Extracted data Start Marker
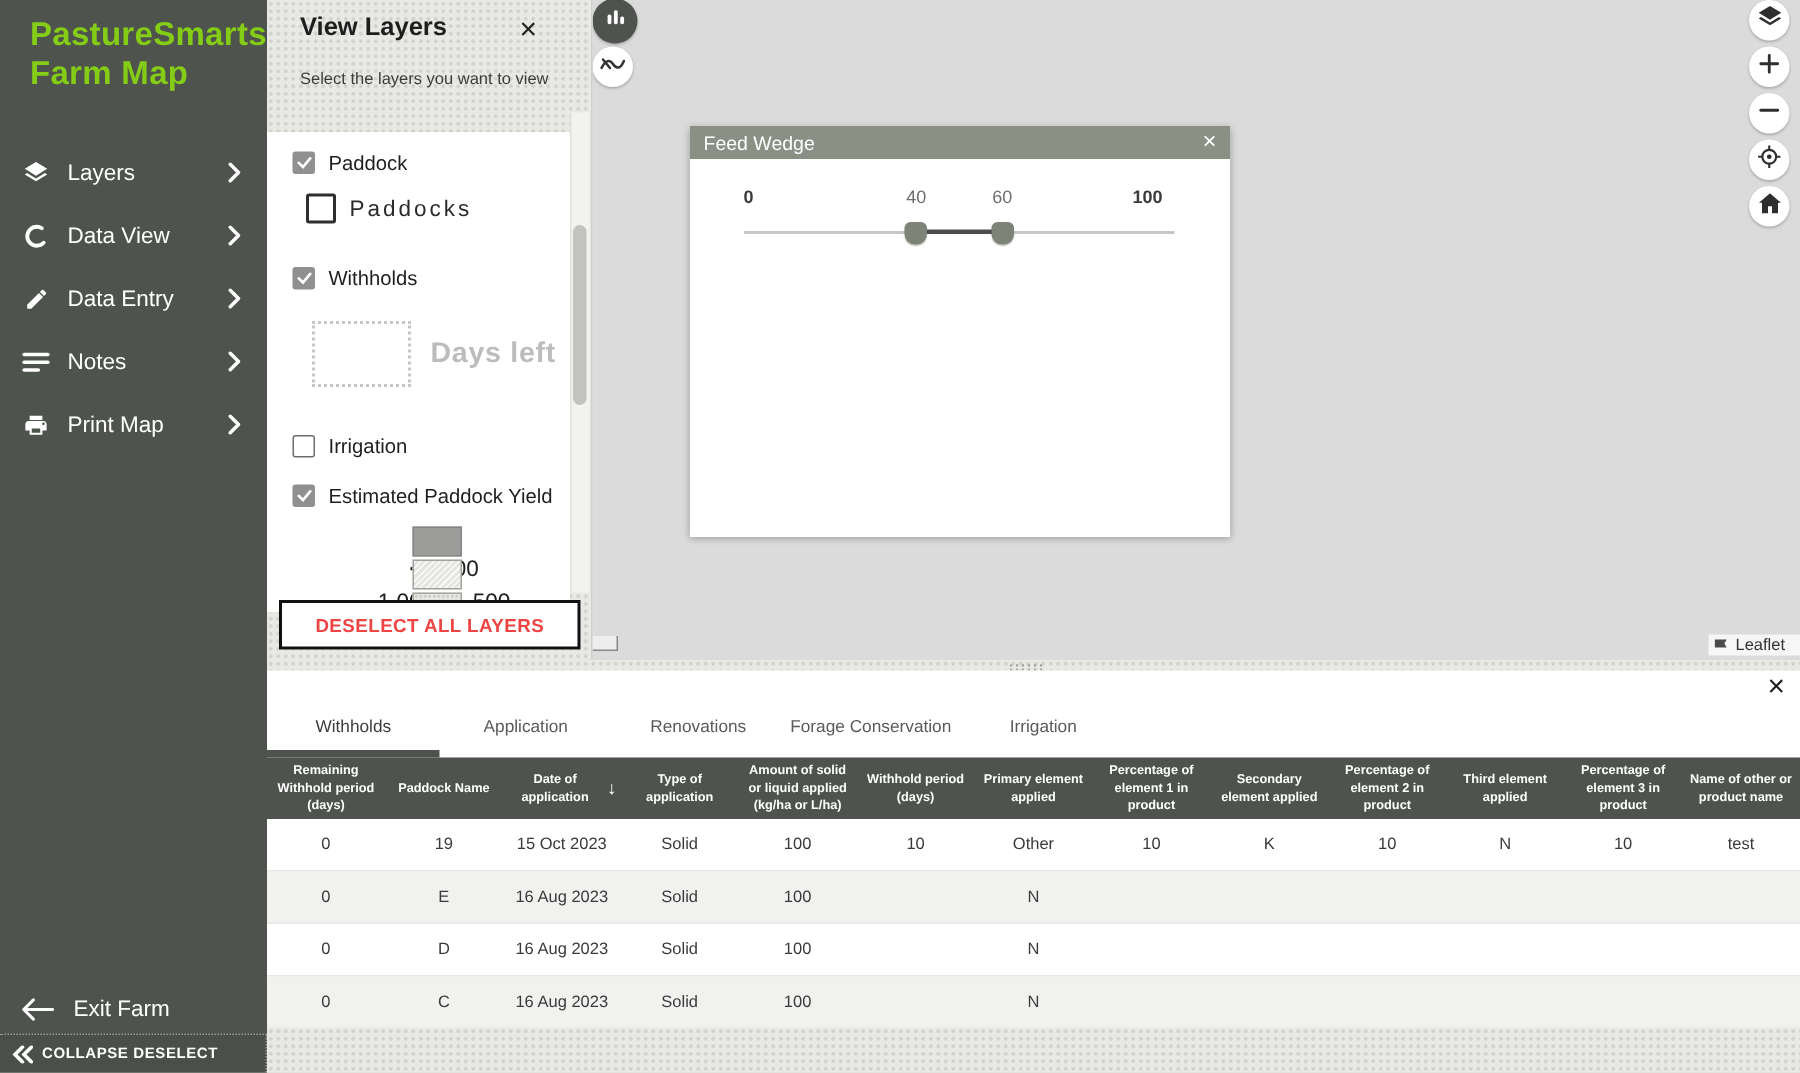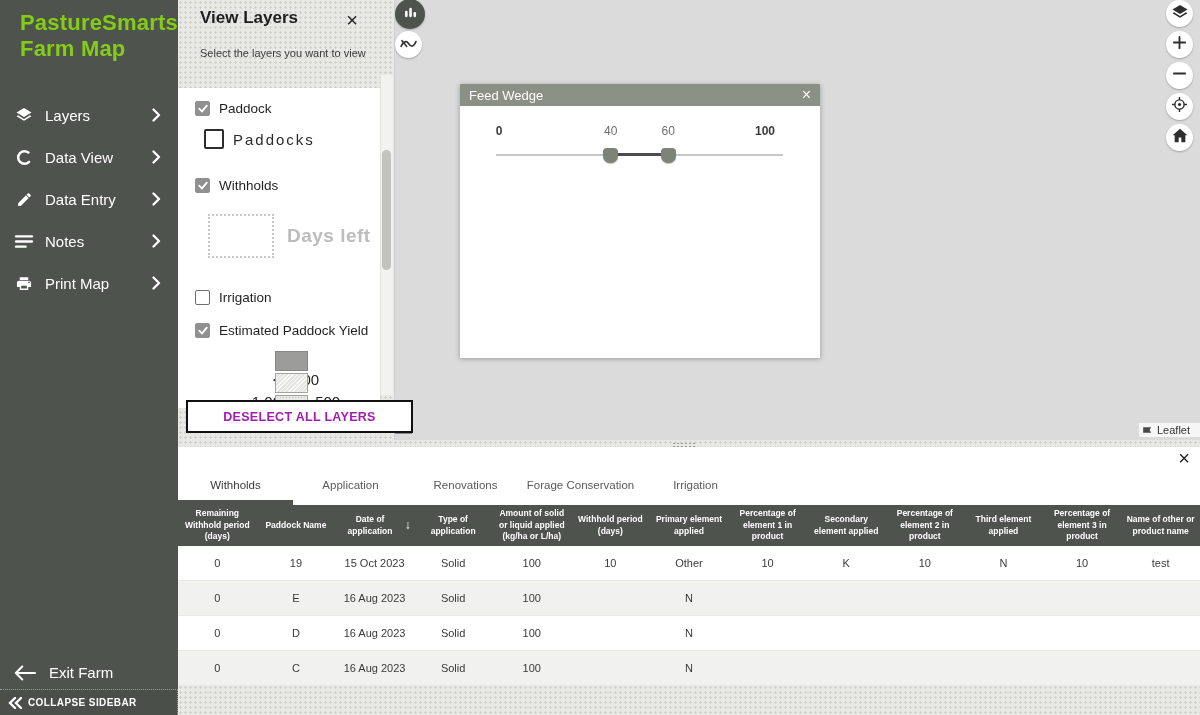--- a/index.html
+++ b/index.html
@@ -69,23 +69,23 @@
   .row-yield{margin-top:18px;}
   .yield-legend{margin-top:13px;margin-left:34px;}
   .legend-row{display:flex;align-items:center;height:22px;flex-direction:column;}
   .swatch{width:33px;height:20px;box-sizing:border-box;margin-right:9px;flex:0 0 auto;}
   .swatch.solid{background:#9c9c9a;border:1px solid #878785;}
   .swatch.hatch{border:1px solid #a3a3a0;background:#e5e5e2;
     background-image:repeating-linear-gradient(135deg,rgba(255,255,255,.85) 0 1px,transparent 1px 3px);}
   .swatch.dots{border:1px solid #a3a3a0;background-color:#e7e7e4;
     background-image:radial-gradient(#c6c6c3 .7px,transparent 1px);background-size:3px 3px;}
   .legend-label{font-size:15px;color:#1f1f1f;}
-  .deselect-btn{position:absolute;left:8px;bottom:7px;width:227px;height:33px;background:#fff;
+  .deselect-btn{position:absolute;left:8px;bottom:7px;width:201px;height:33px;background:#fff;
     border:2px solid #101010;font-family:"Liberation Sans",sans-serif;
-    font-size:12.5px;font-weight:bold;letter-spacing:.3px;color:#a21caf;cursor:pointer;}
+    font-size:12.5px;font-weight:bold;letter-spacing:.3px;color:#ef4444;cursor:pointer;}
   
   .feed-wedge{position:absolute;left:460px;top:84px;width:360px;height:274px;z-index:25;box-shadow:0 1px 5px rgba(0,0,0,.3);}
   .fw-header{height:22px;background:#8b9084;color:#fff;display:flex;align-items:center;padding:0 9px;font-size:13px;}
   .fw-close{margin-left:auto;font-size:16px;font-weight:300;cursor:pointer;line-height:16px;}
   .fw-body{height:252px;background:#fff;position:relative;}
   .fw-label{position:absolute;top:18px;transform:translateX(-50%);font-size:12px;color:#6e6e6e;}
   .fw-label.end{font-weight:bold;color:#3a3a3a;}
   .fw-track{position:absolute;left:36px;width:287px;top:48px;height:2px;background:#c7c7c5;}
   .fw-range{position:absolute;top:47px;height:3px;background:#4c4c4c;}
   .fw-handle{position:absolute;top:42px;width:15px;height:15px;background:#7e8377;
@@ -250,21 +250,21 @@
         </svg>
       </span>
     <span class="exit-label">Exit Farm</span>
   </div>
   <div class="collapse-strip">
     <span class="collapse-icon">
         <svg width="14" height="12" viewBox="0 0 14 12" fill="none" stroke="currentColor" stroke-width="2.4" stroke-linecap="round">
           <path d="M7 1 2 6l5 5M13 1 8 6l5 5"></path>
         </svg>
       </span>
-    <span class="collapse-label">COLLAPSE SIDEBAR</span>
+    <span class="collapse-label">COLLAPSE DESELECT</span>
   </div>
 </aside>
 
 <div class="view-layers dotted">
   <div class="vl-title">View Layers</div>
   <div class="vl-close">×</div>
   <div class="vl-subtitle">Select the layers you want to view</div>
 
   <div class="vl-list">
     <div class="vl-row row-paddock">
Extracted data End Marker
Extracted data Start Marker
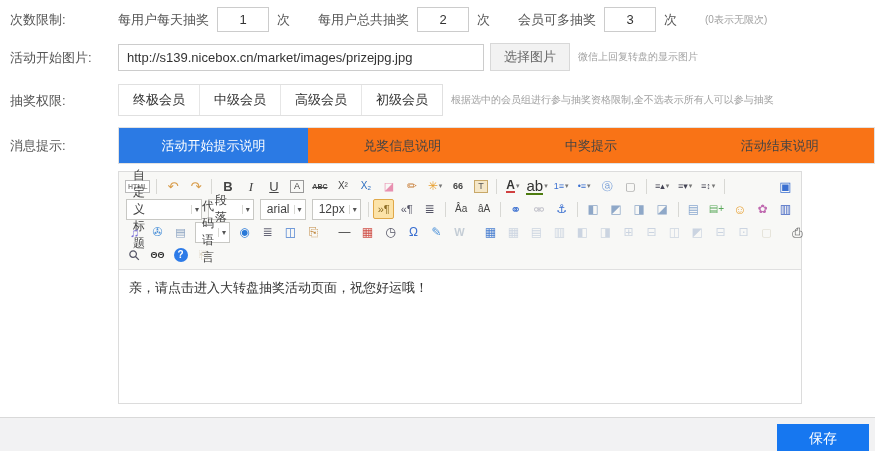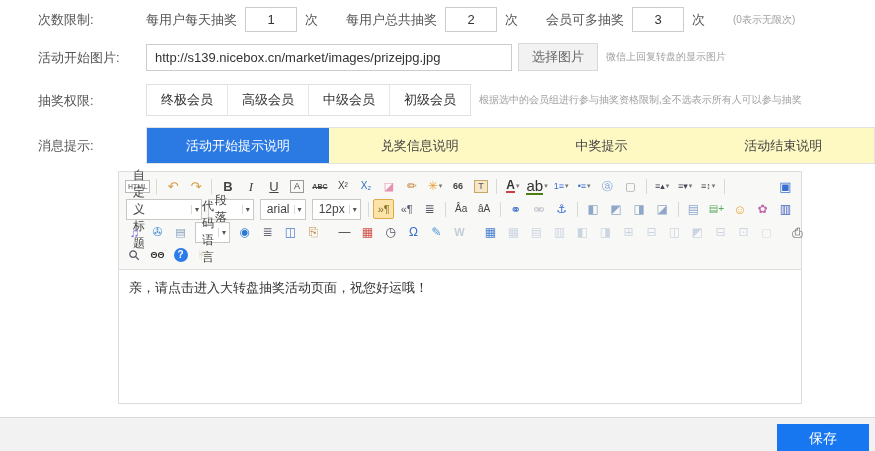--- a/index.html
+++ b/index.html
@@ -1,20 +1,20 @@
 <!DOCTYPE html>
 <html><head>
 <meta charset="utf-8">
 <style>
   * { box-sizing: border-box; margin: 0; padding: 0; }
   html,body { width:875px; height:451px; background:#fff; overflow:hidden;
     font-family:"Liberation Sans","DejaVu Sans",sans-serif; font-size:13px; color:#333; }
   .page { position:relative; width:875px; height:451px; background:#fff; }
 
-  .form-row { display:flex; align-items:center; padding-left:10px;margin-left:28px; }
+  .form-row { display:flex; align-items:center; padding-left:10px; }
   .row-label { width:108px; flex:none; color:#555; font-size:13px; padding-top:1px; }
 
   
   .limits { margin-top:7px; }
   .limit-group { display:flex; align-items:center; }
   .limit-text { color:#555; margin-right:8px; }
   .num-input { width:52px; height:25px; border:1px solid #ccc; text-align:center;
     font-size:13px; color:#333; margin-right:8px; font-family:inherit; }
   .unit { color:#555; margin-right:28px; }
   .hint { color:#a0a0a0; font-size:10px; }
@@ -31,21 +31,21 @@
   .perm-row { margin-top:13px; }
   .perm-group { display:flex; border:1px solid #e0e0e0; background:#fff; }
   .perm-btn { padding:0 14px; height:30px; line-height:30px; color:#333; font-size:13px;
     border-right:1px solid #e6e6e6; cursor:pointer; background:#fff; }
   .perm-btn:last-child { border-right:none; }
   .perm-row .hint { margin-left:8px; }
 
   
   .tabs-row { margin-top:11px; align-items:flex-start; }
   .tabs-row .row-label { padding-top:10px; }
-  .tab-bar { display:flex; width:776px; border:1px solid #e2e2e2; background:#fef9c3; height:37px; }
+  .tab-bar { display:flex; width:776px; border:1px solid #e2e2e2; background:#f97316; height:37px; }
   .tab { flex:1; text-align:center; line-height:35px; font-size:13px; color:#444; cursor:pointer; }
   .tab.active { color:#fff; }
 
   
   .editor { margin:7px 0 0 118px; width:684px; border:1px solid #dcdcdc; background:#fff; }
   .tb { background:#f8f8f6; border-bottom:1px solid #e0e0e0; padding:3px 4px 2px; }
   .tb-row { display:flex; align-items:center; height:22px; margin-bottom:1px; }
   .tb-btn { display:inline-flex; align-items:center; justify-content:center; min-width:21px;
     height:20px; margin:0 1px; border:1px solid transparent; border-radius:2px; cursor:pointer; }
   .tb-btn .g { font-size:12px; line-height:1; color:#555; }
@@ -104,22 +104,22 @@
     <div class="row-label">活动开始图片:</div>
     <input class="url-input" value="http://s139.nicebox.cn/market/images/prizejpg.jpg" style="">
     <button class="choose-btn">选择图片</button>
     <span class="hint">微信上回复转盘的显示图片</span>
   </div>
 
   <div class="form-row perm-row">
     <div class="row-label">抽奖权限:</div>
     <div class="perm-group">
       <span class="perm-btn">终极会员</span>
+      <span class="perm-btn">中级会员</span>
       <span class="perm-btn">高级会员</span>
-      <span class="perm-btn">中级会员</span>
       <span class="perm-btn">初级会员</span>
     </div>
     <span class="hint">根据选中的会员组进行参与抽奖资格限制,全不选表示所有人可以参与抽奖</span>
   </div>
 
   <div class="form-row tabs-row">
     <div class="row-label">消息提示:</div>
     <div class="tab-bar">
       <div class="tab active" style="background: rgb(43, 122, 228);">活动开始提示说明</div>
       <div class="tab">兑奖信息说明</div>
Extracted data End Marker
Extracted data Start Marker
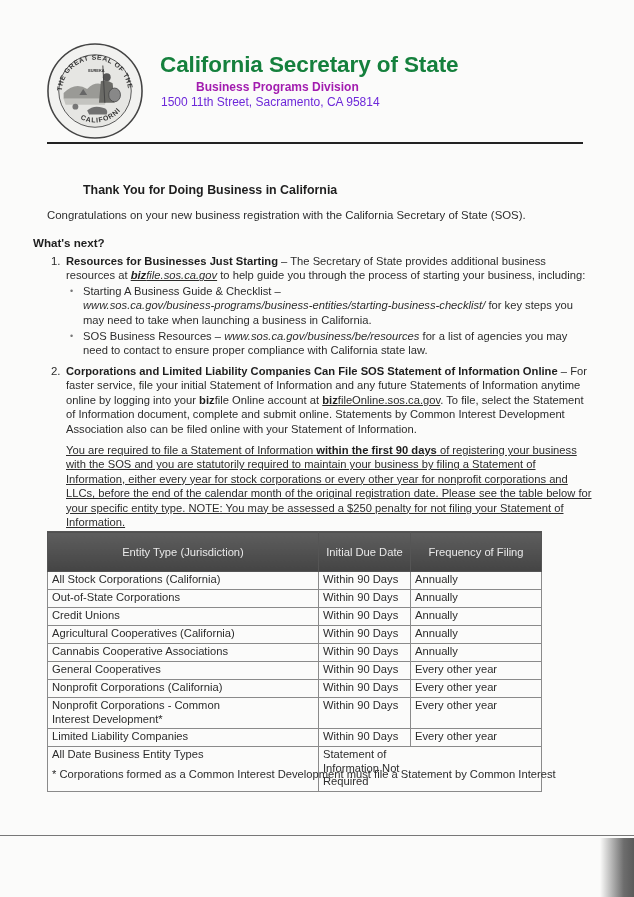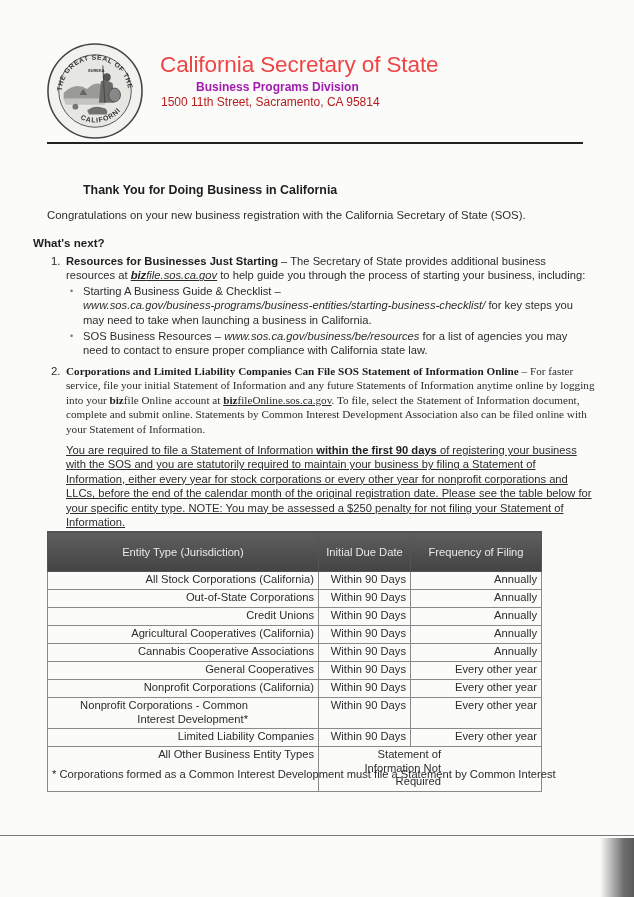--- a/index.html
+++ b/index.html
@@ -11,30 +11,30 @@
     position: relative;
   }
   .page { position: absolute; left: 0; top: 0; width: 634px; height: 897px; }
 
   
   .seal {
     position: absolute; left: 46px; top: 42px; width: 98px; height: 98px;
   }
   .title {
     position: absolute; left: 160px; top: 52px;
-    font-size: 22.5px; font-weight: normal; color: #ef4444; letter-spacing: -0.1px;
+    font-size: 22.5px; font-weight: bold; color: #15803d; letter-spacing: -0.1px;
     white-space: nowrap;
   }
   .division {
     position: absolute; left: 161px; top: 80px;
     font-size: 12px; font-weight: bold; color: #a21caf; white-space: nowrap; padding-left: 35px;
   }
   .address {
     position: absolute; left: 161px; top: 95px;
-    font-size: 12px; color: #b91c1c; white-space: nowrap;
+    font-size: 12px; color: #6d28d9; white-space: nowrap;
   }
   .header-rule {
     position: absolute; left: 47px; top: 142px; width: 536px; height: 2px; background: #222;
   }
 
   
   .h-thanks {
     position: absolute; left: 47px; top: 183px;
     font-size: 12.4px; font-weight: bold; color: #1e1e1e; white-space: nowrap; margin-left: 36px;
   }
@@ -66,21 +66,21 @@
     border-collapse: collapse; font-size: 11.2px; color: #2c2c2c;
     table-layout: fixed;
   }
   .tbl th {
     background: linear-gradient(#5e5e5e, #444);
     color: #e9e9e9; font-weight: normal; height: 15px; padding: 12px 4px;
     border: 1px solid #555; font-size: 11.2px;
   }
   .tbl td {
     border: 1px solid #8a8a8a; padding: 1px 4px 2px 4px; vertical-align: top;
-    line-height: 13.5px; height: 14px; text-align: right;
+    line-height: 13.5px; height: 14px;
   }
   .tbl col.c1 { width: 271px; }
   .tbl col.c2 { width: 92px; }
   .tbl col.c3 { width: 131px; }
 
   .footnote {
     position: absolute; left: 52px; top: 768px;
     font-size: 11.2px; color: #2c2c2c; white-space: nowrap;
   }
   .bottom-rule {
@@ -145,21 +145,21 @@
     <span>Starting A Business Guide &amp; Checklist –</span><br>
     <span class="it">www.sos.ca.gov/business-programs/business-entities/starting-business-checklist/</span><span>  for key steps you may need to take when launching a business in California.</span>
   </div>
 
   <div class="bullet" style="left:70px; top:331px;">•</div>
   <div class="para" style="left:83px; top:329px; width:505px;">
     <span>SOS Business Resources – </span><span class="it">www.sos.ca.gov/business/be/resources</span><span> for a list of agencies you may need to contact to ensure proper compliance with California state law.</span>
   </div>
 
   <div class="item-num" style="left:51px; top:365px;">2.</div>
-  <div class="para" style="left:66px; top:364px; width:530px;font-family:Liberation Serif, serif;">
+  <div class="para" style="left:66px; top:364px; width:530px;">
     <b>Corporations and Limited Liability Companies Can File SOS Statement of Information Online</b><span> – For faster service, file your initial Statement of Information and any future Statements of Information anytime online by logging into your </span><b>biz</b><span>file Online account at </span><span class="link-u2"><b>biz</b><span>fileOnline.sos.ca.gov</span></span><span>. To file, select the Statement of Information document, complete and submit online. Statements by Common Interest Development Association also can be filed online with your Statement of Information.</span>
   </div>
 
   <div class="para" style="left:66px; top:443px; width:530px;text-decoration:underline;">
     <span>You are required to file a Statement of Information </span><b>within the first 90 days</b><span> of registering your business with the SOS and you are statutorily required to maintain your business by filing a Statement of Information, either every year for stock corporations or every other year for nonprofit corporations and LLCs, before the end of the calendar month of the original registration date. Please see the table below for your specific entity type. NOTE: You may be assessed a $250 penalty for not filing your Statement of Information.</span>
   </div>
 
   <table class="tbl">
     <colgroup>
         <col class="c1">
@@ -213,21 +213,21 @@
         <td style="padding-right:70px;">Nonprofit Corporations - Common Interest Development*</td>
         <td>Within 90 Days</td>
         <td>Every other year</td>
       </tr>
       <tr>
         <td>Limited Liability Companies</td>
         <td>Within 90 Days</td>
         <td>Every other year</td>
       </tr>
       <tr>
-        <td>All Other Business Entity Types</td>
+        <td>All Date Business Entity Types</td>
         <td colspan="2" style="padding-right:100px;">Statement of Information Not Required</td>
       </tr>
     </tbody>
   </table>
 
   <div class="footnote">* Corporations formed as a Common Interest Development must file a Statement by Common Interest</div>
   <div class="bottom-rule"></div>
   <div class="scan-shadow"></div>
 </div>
Extracted data End Marker
### What to produce
Copy each line of the data that contains the word "shadow".

### Result of the exercise
   .feed-wedge{position:absolute;left:460px;top:84px;width:360px;height:274px;z-index:25;box-shadow:0 1px 5px rgba(0,0,0,.3);}
   <div class="scan-shadow"></div>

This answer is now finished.